For far too long, MDR-TB has loomed as a formidable threat with limited, poorly tolerated treatment options, but today, we unveil evidence for multiple innovative all-oral, shortened regimens that will allow patient-centered, individualized treatment of MDR-TB. 

This marks a pivotal moment in the fight against a disease that has plagued vulnerable populations worldwide. What makes these results even more remarkable is the diversity, and resulting generalizability, of this Phase III randomized controlled trial,” said Lorenzo Guglielmetti, MD, Médecins Sans Frontières Director for the endTB project and Co-Principal Investigator of the study. 

True access to these new treatment options depends on removing all barriers to timely and high-quality care. These trial results could address a major barrier to care for many people and the endTB consortium will continue to advocate to improve access and affordability to quality TB care.

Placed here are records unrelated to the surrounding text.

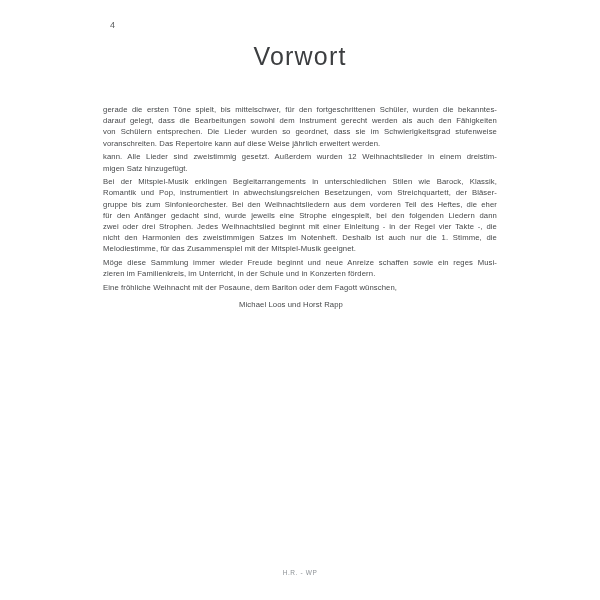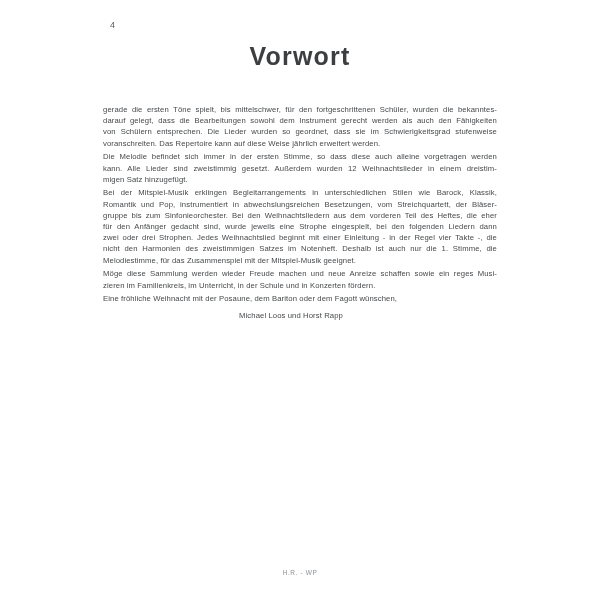--- a/index.html
+++ b/index.html
@@ -30,7 +30,7 @@
     margin: 0;
     text-align: center;
     font-size: 25px;
-    font-weight: 700;
+    font-weight: 400;
     letter-spacing: 1.2px;
     color: #3c3e40;
   }

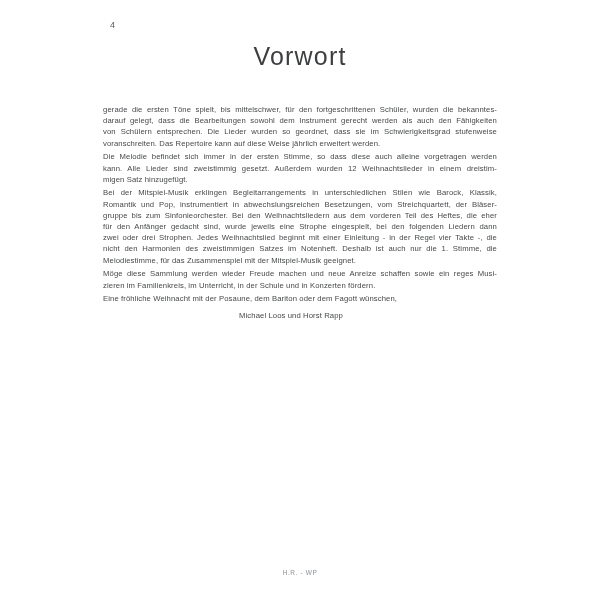--- a/index.html
+++ b/index.html
@@ -94,7 +94,6 @@
     </p>
 
     <p class="para">
-      <span class="line">Die Melodie befindet sich immer in der ersten Stimme, so dass diese auch alleine vorgetragen werden</span>
       <span class="line">kann. Alle Lieder sind zweistimmig gesetzt. Außerdem wurden 12 Weihnachtslieder in einem dreistim-</span>
       <span class="line last">migen Satz hinzugefügt.</span>
     </p>

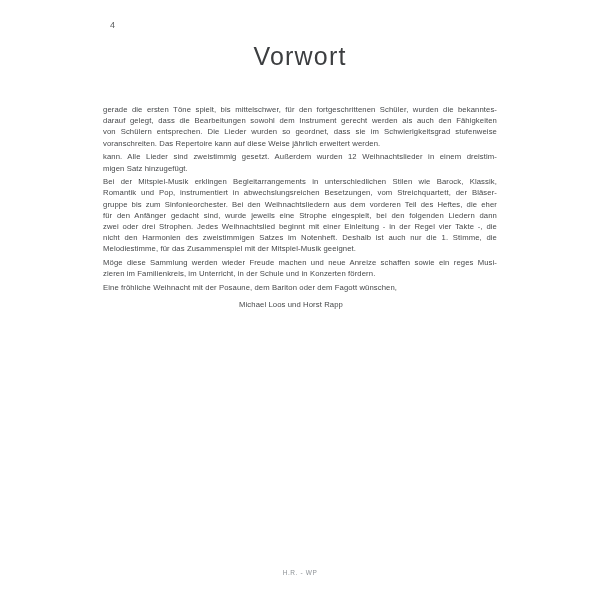--- a/index.html
+++ b/index.html
@@ -109,7 +109,7 @@
     </p>
 
     <p class="para">
-      <span class="line">Möge diese Sammlung werden wieder Freude machen und neue Anreize schaffen sowie ein reges Musi-</span>
+      <span class="line">Möge diese Sammlung immer wieder Freude beginnt und neue Anreize schaffen sowie ein reges Musi-</span>
       <span class="line last">zieren im Familienkreis, im Unterricht, in der Schule und in Konzerten fördern.</span>
     </p>
 

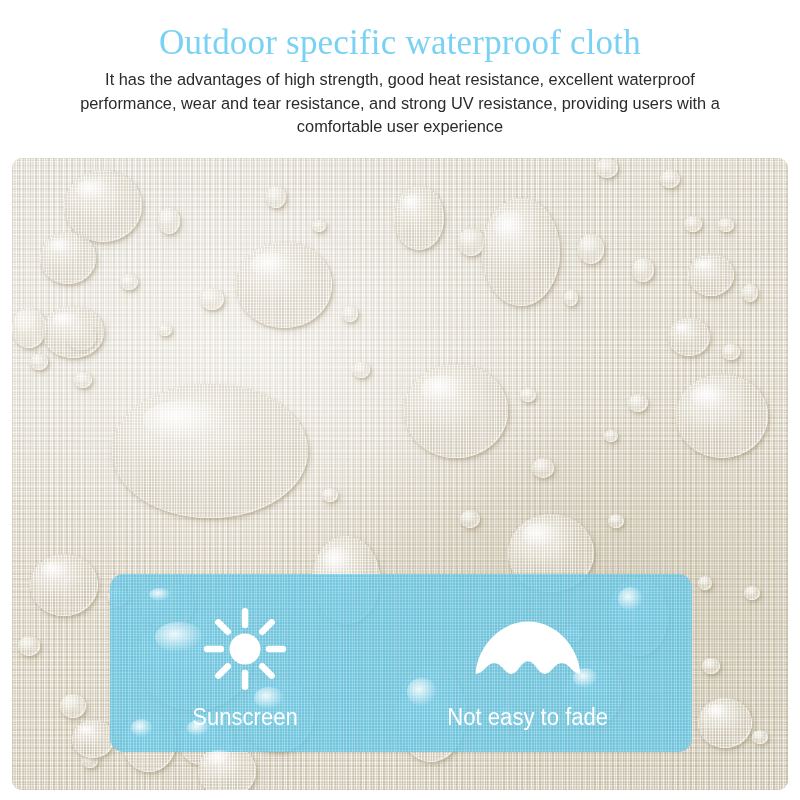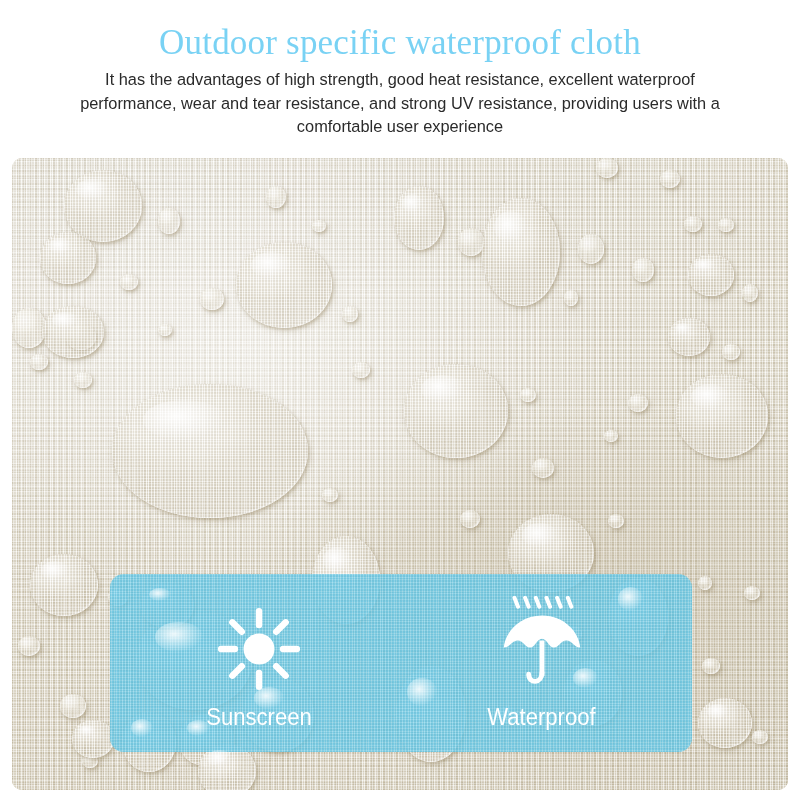--- a/index.html
+++ b/index.html
@@ -329,30 +329,6 @@
           <div class="badge-label">Sunscreen</div>
         </div>
 
-        <div class="badge">
-          <svg class="badge-icon" width="90" height="96" viewBox="0 0 100 108" fill="#ffffff">
-            <g stroke="#ffffff" stroke-width="4.5" stroke-linecap="round">
-              <line x1="23" y1="12" x2="19" y2="2"></line>
-              <line x1="35" y1="12" x2="31" y2="2"></line>
-              <line x1="47" y1="12" x2="43" y2="2"></line>
-              <line x1="59" y1="12" x2="55" y2="2"></line>
-              <line x1="71" y1="12" x2="67" y2="2"></line>
-              <line x1="83" y1="12" x2="79" y2="2"></line>
-            </g>
-            <path d="M50 22
-                     C 24 22, 8 42, 7 58
-                     C 14 58, 16 50, 22.5 50
-                     C 29 50, 31 58, 36.5 58
-                     C 42.5 58, 44 48, 50 48
-                     C 56 48, 57.5 58, 63.5 58
-                     C 69 58, 71 50, 77.5 50
-                     C 84 50, 86 58, 93 58
-                     C 92 42, 76 22, 50 22 Z"></path>
-            <path d="M50 50 L50 90" stroke="#ffffff" stroke-width="5.5" fill="none"></path>
-            <path d="M50 86 C 50 99, 35 99, 35 88" stroke="#ffffff" stroke-width="5.5" fill="none" stroke-linecap="round"></path>
-          </svg>
-          <div class="badge-label">Waterproof</div>
-        </div>
 
 
       </div>

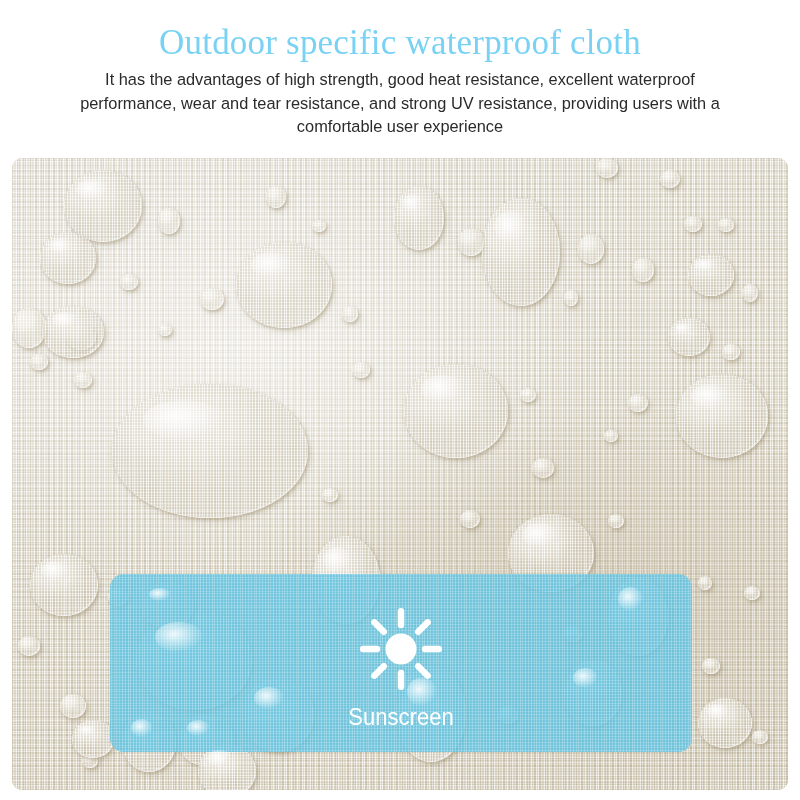--- a/index.html
+++ b/index.html
@@ -330,6 +330,20 @@
         </div>
 
 
+        <div class="badge">
+          <svg class="badge-icon" width="112" height="74" viewBox="0 0 124 82" fill="#ffffff">
+            <path d="M62 4
+                     C 28 4, 5 36, 4 62
+                     C 13 62, 16 50, 24.5 50
+                     C 33 50, 36 62, 43.5 62
+                     C 51 62, 54 48, 62 48
+                     C 70 48, 73 62, 80.5 62
+                     C 88 62, 91 50, 99.5 50
+                     C 108 50, 111 62, 120 62
+                     C 119 36, 96 4, 62 4 Z"></path>
+          </svg>
+          <div class="badge-label">Not easy to fade</div>
+        </div>
 
       </div>
     </div>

To read more about the clinical trial results, please visit endTB.org

* The aim of a non-inferiority trial is to demonstrate that the new treatment being tested is no less effective than the existing treatment by a predefined proportion. If this can be established, the new treatment can be considered as a substitute for the existing treatment, especially if it has other advantages that make it preferable (due, for example, to better duration, tolerance or safety).